When it says “to unite all things” what he means is everything is falling apart. Things fall apart. That’s true at every level. Law of thermodynamics. Things are falling apart. What is death? Things that were cohering in your body fall apart. What is war? What is racism? What is poverty? Things that should be together are being split apart.

So those are the blessings. How do we receive them? In Christ. What are the blessings? There are a few.


3. Why we can get them.

It tells you in verse 7. “We have redemption in his blood.” Here’s why we can have spiritual blessings. When Jesus Christ went to the cross, he died in our place. What does that mean? Every time Jesus Christ ever addressed God, he called him “Father,” except when he was on the cross he said, “My God, my God, why have you forsaken me?”

  • It’s almost like Jesus Christ lost his sonship so you and I could be adopted and brought in.

  • Jesus Christ was bound and nailed so we could be redeemed and liberated.

  • Jesus Christ was put to death so we could have life everlasting.

Through the substitutionary death of Jesus Christ, all of these things can be yours. So why? Because of the death of Jesus Christ on the cross for your sins. When you accept what he has done and rest in what he has done and ask God the Father to accept you because of what he has done, you’re united, and they all come.

4. How to know if you have them.

How do you know you have received these? How do you know you’ve had every spiritual blessing?

I think the answer is that grace becomes glorious to you. Do you notice verse 6?

6 to the praise of his glorious grace, with which he has blessed us in the Beloved.

All of this is to the praise of his glorious grace. Is that the theme of your life? Do you find grace glorious?
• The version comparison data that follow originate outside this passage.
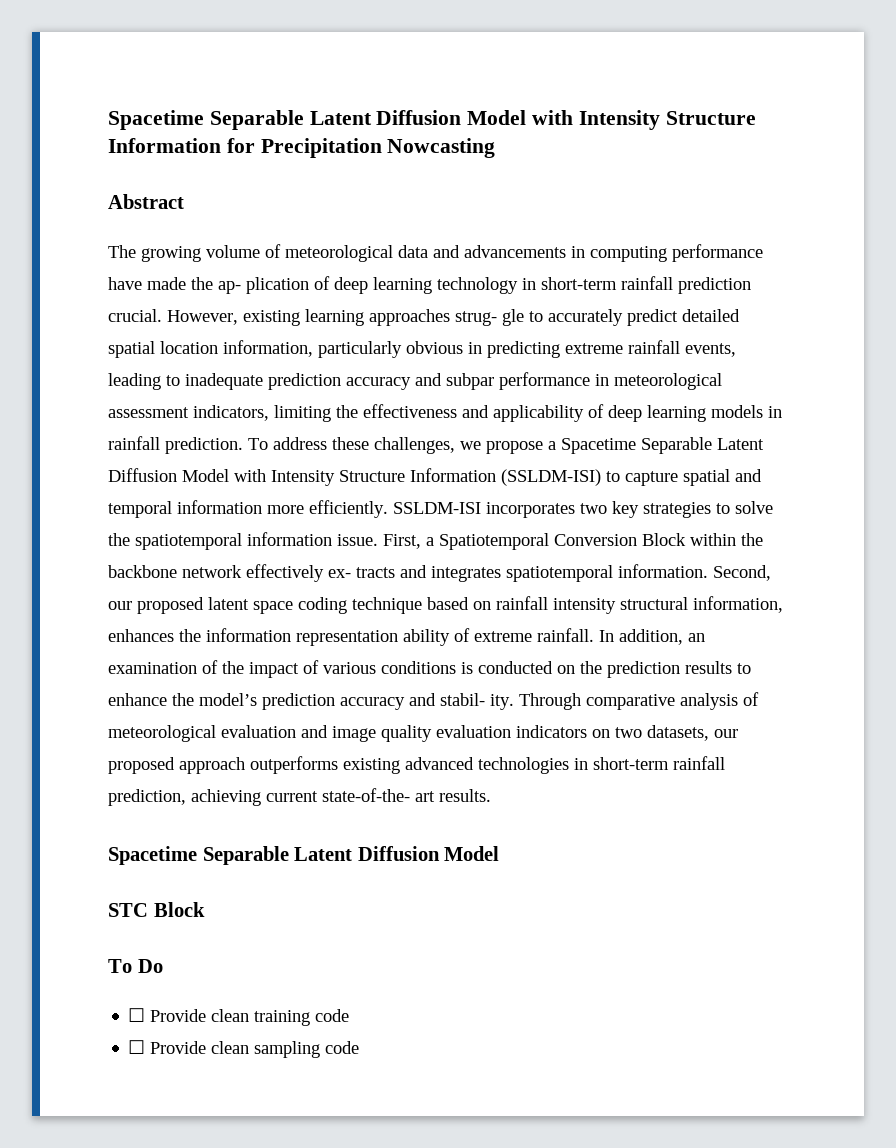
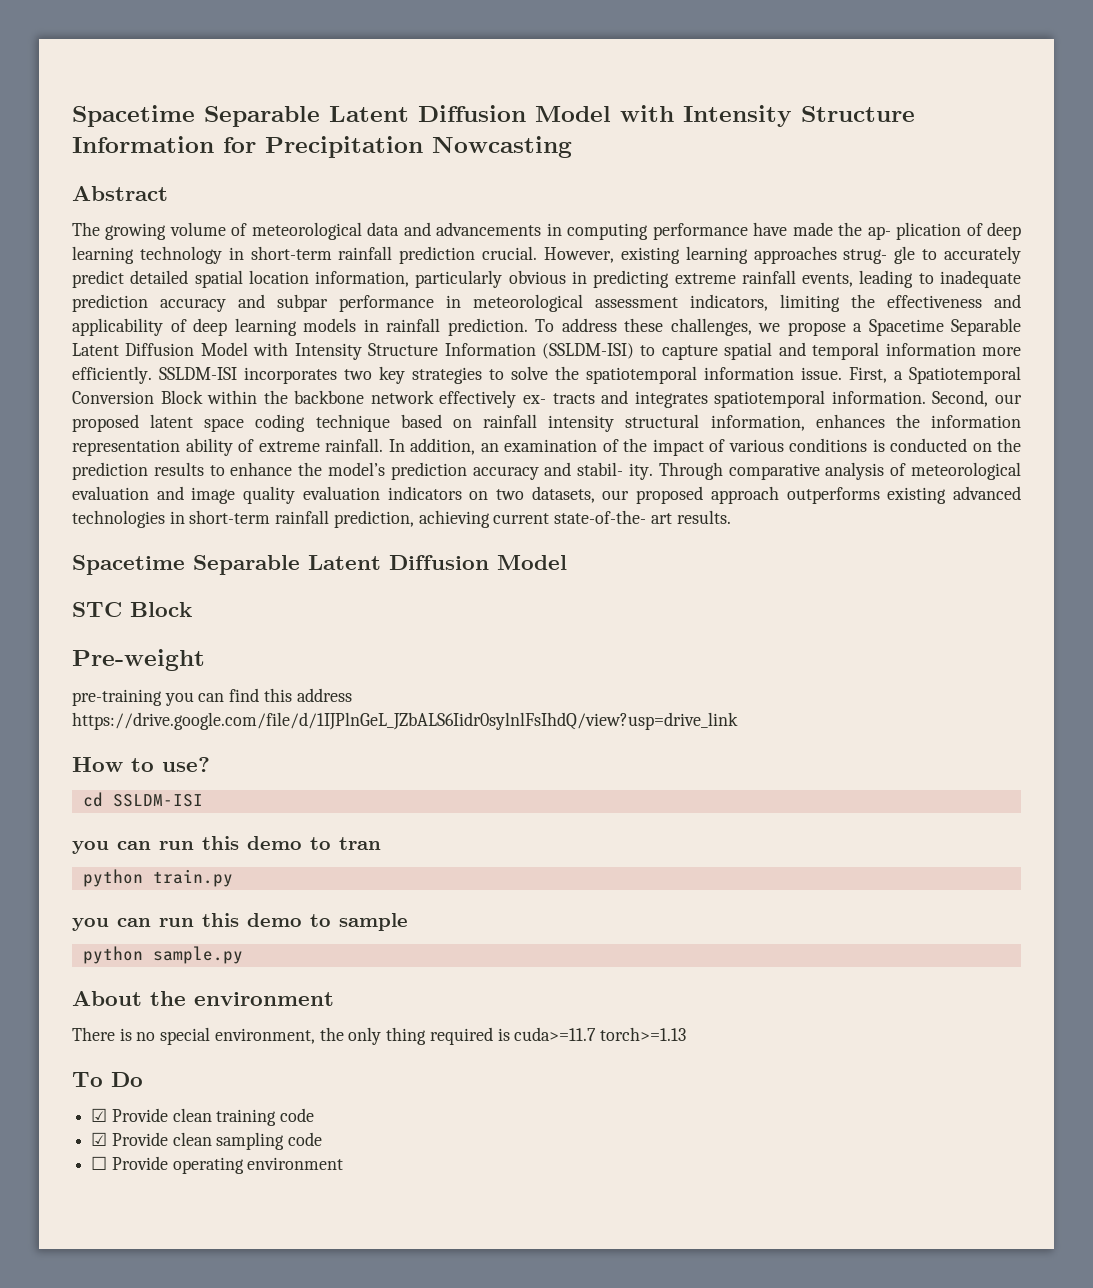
+ Pre-weight
+ pre-training you can find this address https://drive.google.com/file/d/1IJPlnGeL_JZbALS6Iidr0sylnlFsIhdQ/view?usp=drive_link
+ How to use?
+ cd SSLDM-ISI
+ you can run this demo to tran
+ python train.py
+ you can run this demo to sample
+ python sample.py
+ About the environment
+ There is no special environment, the only thing required is cuda>=11.7 torch>=1.13
- ☐ Provide clean training code
+ ☑ Provide clean training code
- ☐ Provide clean sampling code
+ ☑ Provide clean sampling code
+ ☐ Provide operating environment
What do I mean by “grace glorious”? Glorious means beautiful. If you find something beautiful, you just can’t get enough of it. If you find a certain kind of music glorious, you play it over and over again until your family is sick of it. It touches your aesthetic center, so you listen to it.
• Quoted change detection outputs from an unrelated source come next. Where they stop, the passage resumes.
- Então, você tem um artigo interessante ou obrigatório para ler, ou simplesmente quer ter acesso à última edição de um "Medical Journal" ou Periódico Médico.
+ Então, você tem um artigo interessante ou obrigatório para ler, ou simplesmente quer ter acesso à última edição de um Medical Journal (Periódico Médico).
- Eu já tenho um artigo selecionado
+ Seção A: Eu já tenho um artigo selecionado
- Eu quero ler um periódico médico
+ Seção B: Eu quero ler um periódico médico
Or it could be a painting or it could be a book or it could be a passage of something. Here’s the thing. Once you realize Jesus Christ died for you, he gave his life for you to save you.

If grace is glorious to you, it lifts you up. It touches your aesthetic center. Everywhere you see substitutionary atonement, it’s the most beautiful thought in the world.
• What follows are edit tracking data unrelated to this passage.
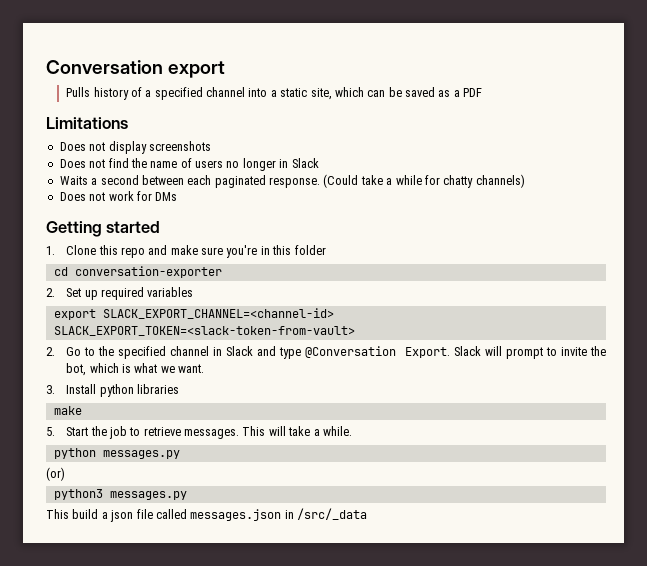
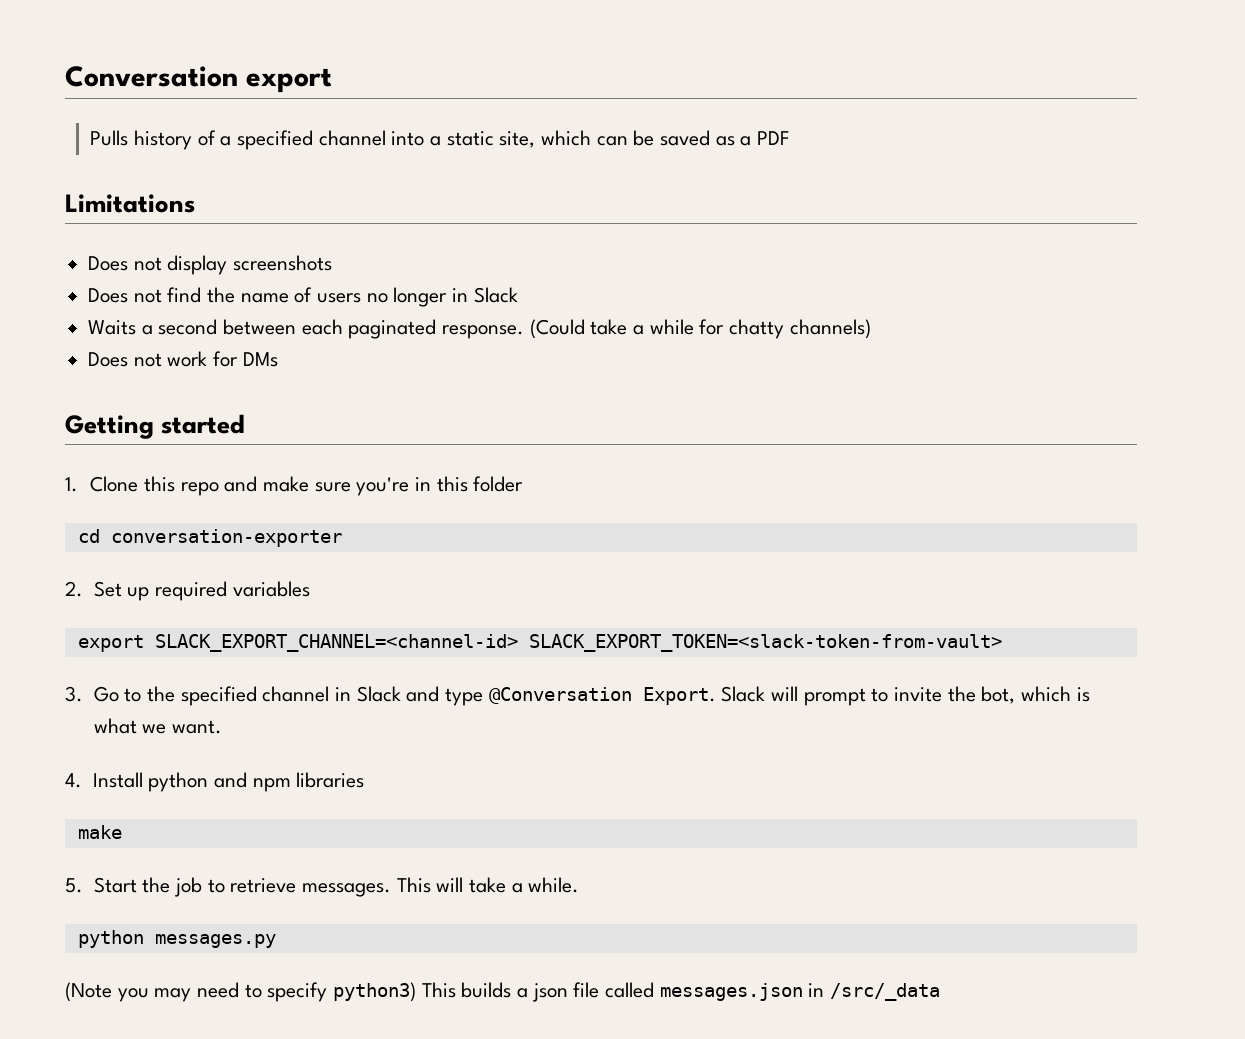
- 2. Go to the specified channel in Slack and type @Conversation Export.
+ 3. Go to the specified channel in Slack and type @Conversation Export.
- 3. Install python libraries
+ 4. Install python and npm libraries
- (or)
- python3 messages.py
- This build a json file called messages.json in /src/_data
+ (Note you may need to specify python3) This builds a json file called messages.json in /src/_data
Is it to you? Is this the ground note of your life, the glory of grace? Does it give you this eternal sense of humor about yourself, so you can never take yourself that seriously again because you know you’re saved by grace? There’s no “of course” about you anymore. That’s a sign that you have every spiritual blessing given to you in Jesus Christ.

Let’s pray.

Our Father, thank you for showing us how multifarious, rich, astonishing our salvation is. Every spiritual blessing. How we ask that you would give us that sense of richness and that sense of joy and even the sense of humor, not taking ourselves very seriously ever again, that should all come from understanding “our salvation. Please, Lord, let us live into our redemption so we’re not bound by anxieties and fears.

Let us live into your grace so that we find our lives sweetened by the knowledge of that. Let us live into our adoption. Let us live into these things. Let us live in the hope of the resurrection so we don’t fear death anymore. Father, we pray that you would help us to appropriate the greatness of life that should come from knowing our salvation as it is in Jesus Christ. It’s in Jesus’ name we ask it, amen.